YOUR INSTRUCTIONS
Please check every line of the listing for "none" and copy each line where it is found.

EXERCISE DATA
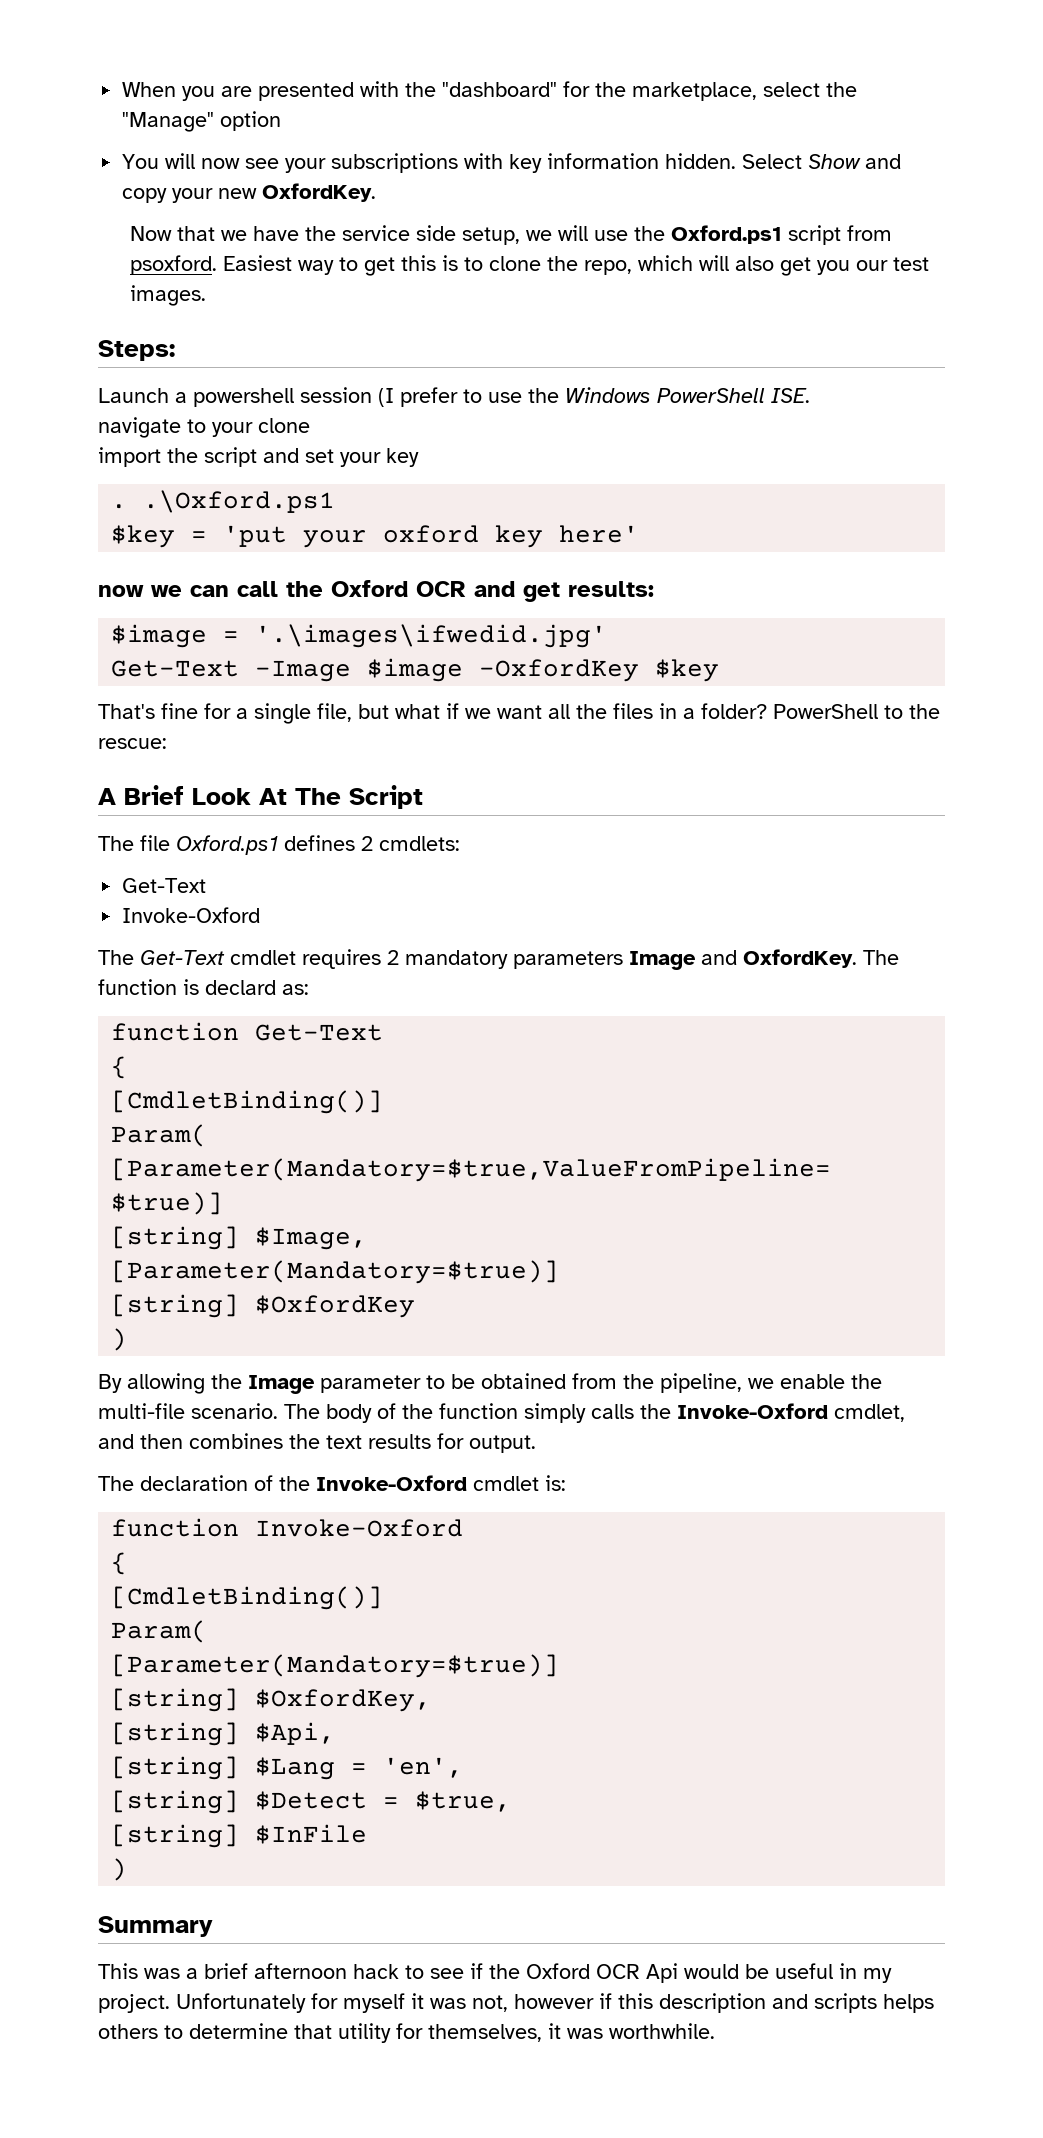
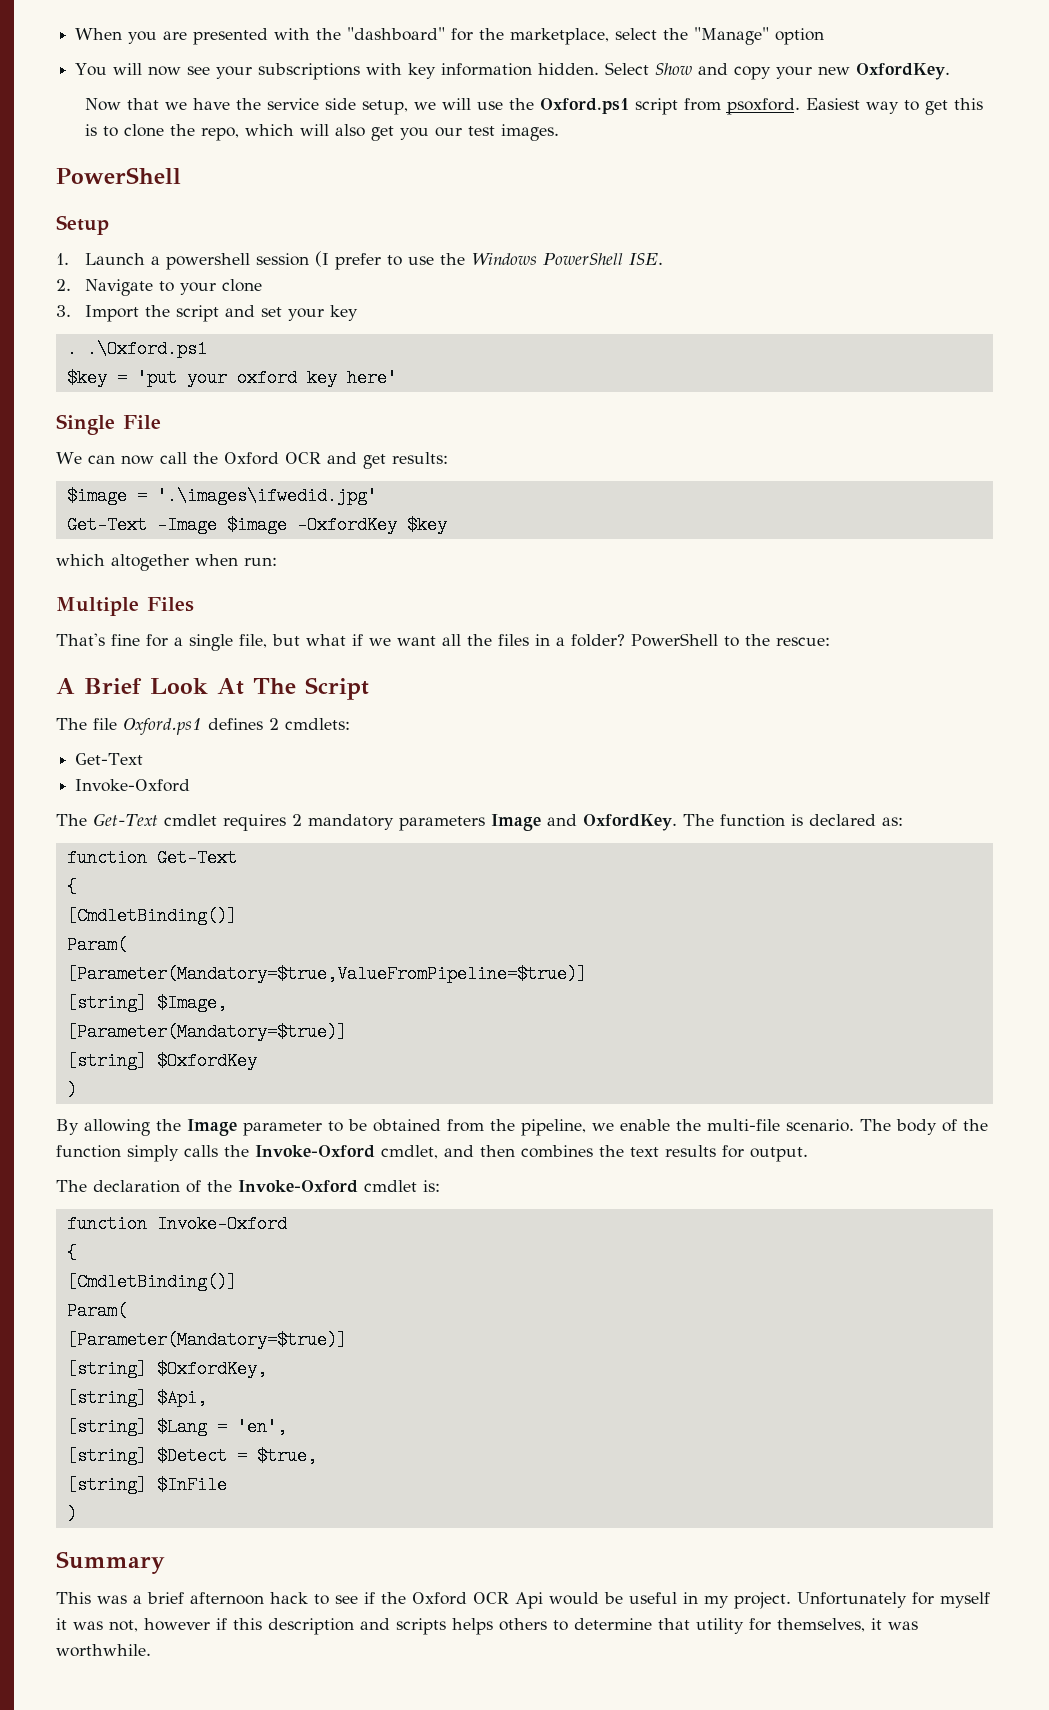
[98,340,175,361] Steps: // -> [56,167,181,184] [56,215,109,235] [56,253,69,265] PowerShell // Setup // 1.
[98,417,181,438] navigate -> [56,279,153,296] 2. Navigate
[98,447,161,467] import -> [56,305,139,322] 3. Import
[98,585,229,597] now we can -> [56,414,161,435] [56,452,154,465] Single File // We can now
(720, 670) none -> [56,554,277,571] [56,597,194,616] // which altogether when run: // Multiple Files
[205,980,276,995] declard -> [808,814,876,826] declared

* * *

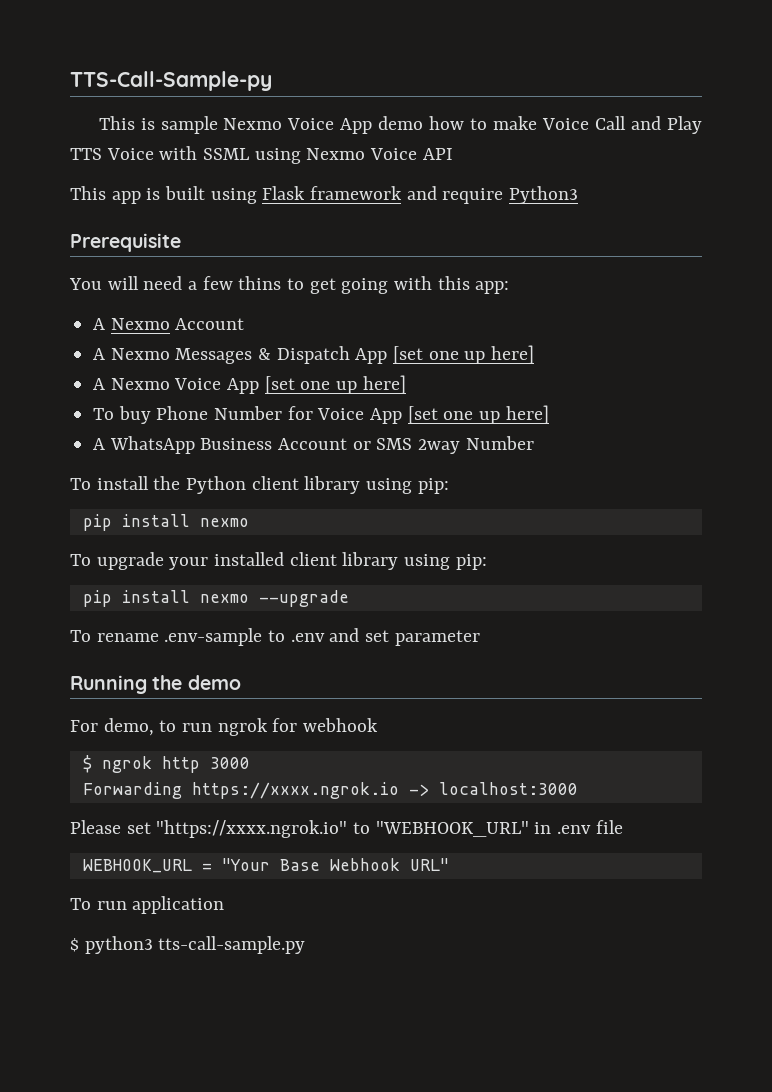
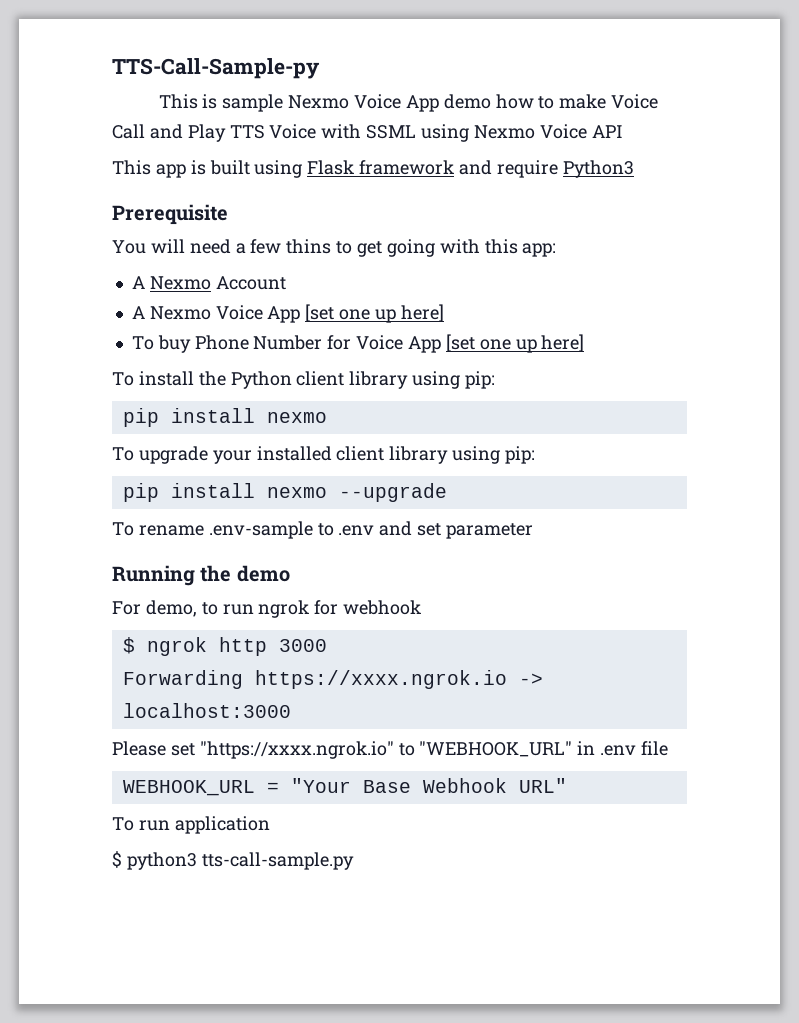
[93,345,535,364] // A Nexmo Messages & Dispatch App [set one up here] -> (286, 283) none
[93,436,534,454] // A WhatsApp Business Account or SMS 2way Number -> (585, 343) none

TASK OUTPUT
(720, 670) none -> [56,554,277,571] [56,597,194,616] // which altogether when run: // Multiple Files
[93,345,535,364] // A Nexmo Messages & Dispatch App [set one up here] -> (286, 283) none
[93,436,534,454] // A WhatsApp Business Account or SMS 2way Number -> (585, 343) none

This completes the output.